§ PROBLEM TO WORK ON
Once the pictures are set aside, copy everything else in the records exactly.

§ INPUT MATERIAL
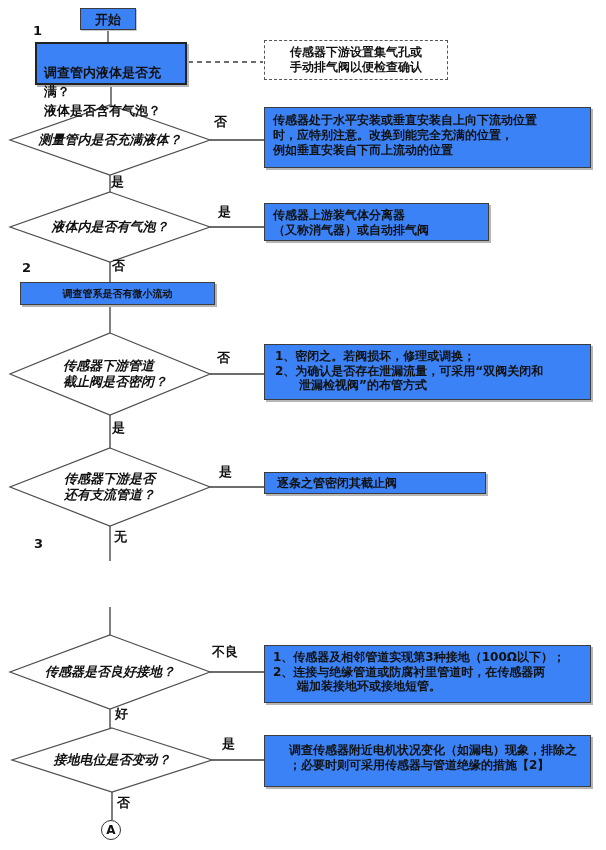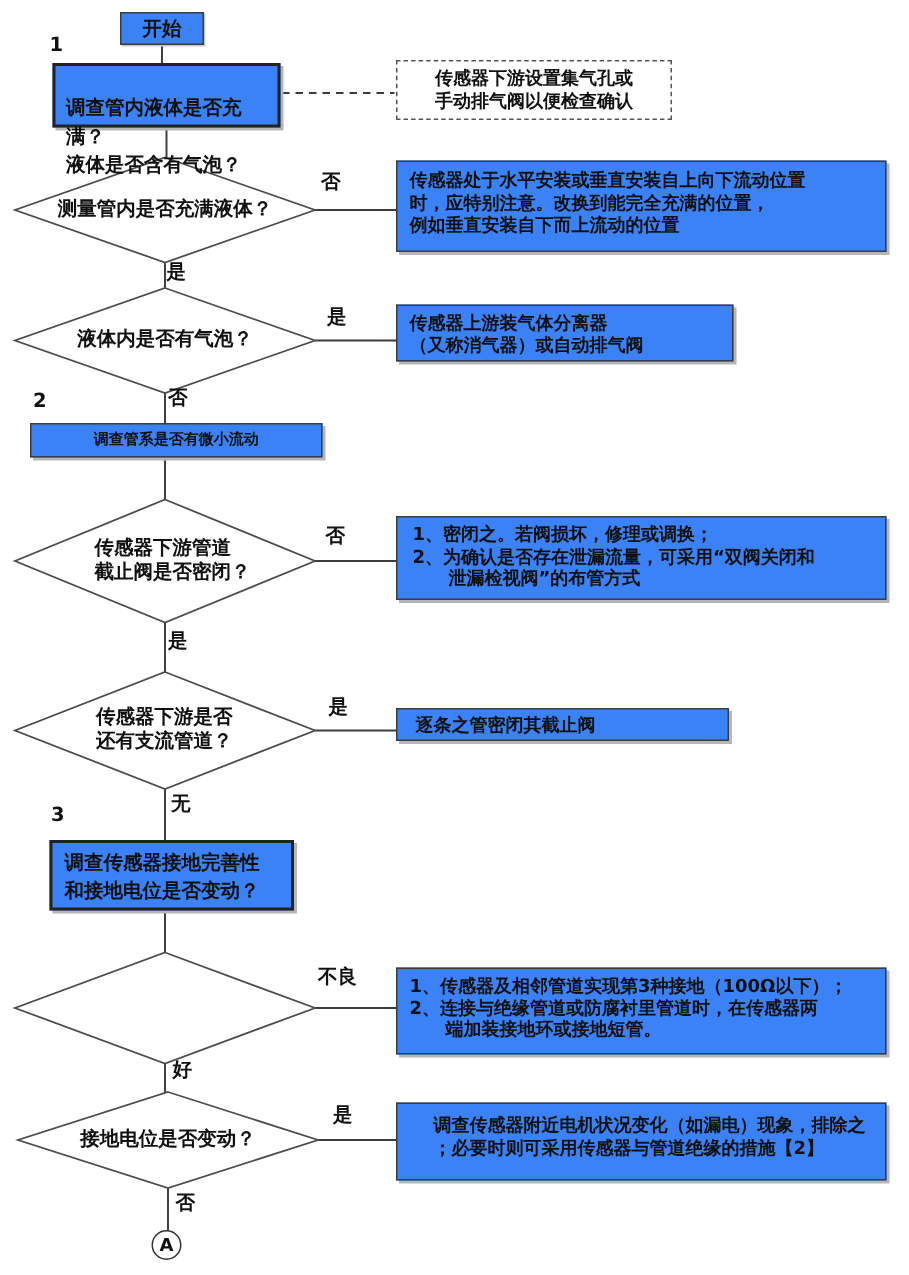--- a/index.html
+++ b/index.html
@@ -6,21 +6,21 @@
   #canvas{position:relative;width:606px;height:850px;background:#ffffff;overflow:hidden;
           font-family:"DejaVu Sans",sans-serif;color:#111;}
   svg.wires{position:absolute;left:0;top:0;z-index:0;}
   .box{position:absolute;background:#3b82f6;border:1px solid #3c3c3c;box-shadow:2px 2px 0 #b6b6b6;
        box-sizing:border-box;z-index:2;}
   .box-bold{border:2px solid #222;}
   .dashedbox{position:absolute;background:#fff;border:1px dashed #555;box-sizing:border-box;z-index:2;}
   .txt{font-weight:bold;font-size:12px;line-height:15px;white-space:pre-line;}
   .txt13{font-weight:bold;font-size:13px;line-height:19px;white-space:pre-line;}
   .qtxt{position:absolute;z-index:3;font-weight:bold;font-size:13px;line-height:16px;
-        white-space:pre-line;}
+        white-space:pre-line;font-style:italic;}
   .qcenter{display:flex;align-items:center;justify-content:center;text-align:center;}
   .ctr{display:flex;align-items:center;justify-content:center;text-align:center;}
   .lbl{position:absolute;z-index:3;font-weight:bold;font-size:13px;line-height:14px;white-space:nowrap;}
   .terminator{position:absolute;z-index:3;width:20px;height:20px;border:1.5px solid #333;
               border-radius:50%;font-weight:bold;font-size:12px;box-sizing:border-box;}
 </style>
 </head>
 <body>
 
 <div id="canvas">
@@ -105,25 +105,22 @@
   </div>
 
   <div class="qtxt" style="left:64px;top:471px;">传感器下游是否
 还有支流管道？</div>
   <div class="lbl" style="left:219px;top:465px;">是</div>
   <div class="lbl" style="left:114px;top:530px;">无</div>
   <div class="box" style="left:264px;top:472px;width:222px;height:22px;padding:3px 0 0 12px;">
     <div class="txt">逐条之管密闭其截止阀</div>
   </div>
 
-  <div class="box box-bold" style="left:33px;top:560px;width:163px;height:47px;padding:4px 0 0 8px;">
-    <div class="txt13">调查传感器接地完善性
-和接地电位是否变动？</div>
-  </div>
 
+  <div class="qtxt qcenter" style="left:10px;top:635px;width:200px;height:74px;">传感器是否良好接地？</div>
   <div class="lbl" style="left:212px;top:645px;">不良</div>
   <div class="lbl" style="left:115px;top:707px;">好</div>
   <div class="box" style="left:264px;top:645px;width:327px;height:58px;padding:4px 0 0 8px;">
     <div class="txt" style="line-height:14.5px;">1、传感器及相邻管道实现第3种接地（100Ω以下）；
 2、连接与绝缘管道或防腐衬里管道时，在传感器两
 　　端加装接地环或接地短管。</div>
   </div>
 
   <div class="qtxt qcenter" style="left:12px;top:728px;width:200px;height:64px;">接地电位是否变动？</div>
   <div class="lbl" style="left:222px;top:737px;">是</div>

§ EXPECTED ANSWER
--- a/index.html
+++ b/index.html
@@ -6,21 +6,21 @@
   #canvas{position:relative;width:606px;height:850px;background:#ffffff;overflow:hidden;
           font-family:"DejaVu Sans",sans-serif;color:#111;}
   svg.wires{position:absolute;left:0;top:0;z-index:0;}
   .box{position:absolute;background:#3b82f6;border:1px solid #3c3c3c;box-shadow:2px 2px 0 #b6b6b6;
        box-sizing:border-box;z-index:2;}
   .box-bold{border:2px solid #222;}
   .dashedbox{position:absolute;background:#fff;border:1px dashed #555;box-sizing:border-box;z-index:2;}
   .txt{font-weight:bold;font-size:12px;line-height:15px;white-space:pre-line;}
   .txt13{font-weight:bold;font-size:13px;line-height:19px;white-space:pre-line;}
   .qtxt{position:absolute;z-index:3;font-weight:bold;font-size:13px;line-height:16px;
-        white-space:pre-line;}
+        white-space:pre-line;font-style:italic;}
   .qcenter{display:flex;align-items:center;justify-content:center;text-align:center;}
   .ctr{display:flex;align-items:center;justify-content:center;text-align:center;}
   .lbl{position:absolute;z-index:3;font-weight:bold;font-size:13px;line-height:14px;white-space:nowrap;}
   .terminator{position:absolute;z-index:3;width:20px;height:20px;border:1.5px solid #333;
               border-radius:50%;font-weight:bold;font-size:12px;box-sizing:border-box;}
 </style>
 </head>
 <body>
 
 <div id="canvas">
@@ -105,25 +105,22 @@
   </div>
 
   <div class="qtxt" style="left:64px;top:471px;">传感器下游是否
 还有支流管道？</div>
   <div class="lbl" style="left:219px;top:465px;">是</div>
   <div class="lbl" style="left:114px;top:530px;">无</div>
   <div class="box" style="left:264px;top:472px;width:222px;height:22px;padding:3px 0 0 12px;">
     <div class="txt">逐条之管密闭其截止阀</div>
   </div>
 
-  <div class="box box-bold" style="left:33px;top:560px;width:163px;height:47px;padding:4px 0 0 8px;">
-    <div class="txt13">调查传感器接地完善性
-和接地电位是否变动？</div>
-  </div>
 
+  <div class="qtxt qcenter" style="left:10px;top:635px;width:200px;height:74px;">传感器是否良好接地？</div>
   <div class="lbl" style="left:212px;top:645px;">不良</div>
   <div class="lbl" style="left:115px;top:707px;">好</div>
   <div class="box" style="left:264px;top:645px;width:327px;height:58px;padding:4px 0 0 8px;">
     <div class="txt" style="line-height:14.5px;">1、传感器及相邻管道实现第3种接地（100Ω以下）；
 2、连接与绝缘管道或防腐衬里管道时，在传感器两
 　　端加装接地环或接地短管。</div>
   </div>
 
   <div class="qtxt qcenter" style="left:12px;top:728px;width:200px;height:64px;">接地电位是否变动？</div>
   <div class="lbl" style="left:222px;top:737px;">是</div>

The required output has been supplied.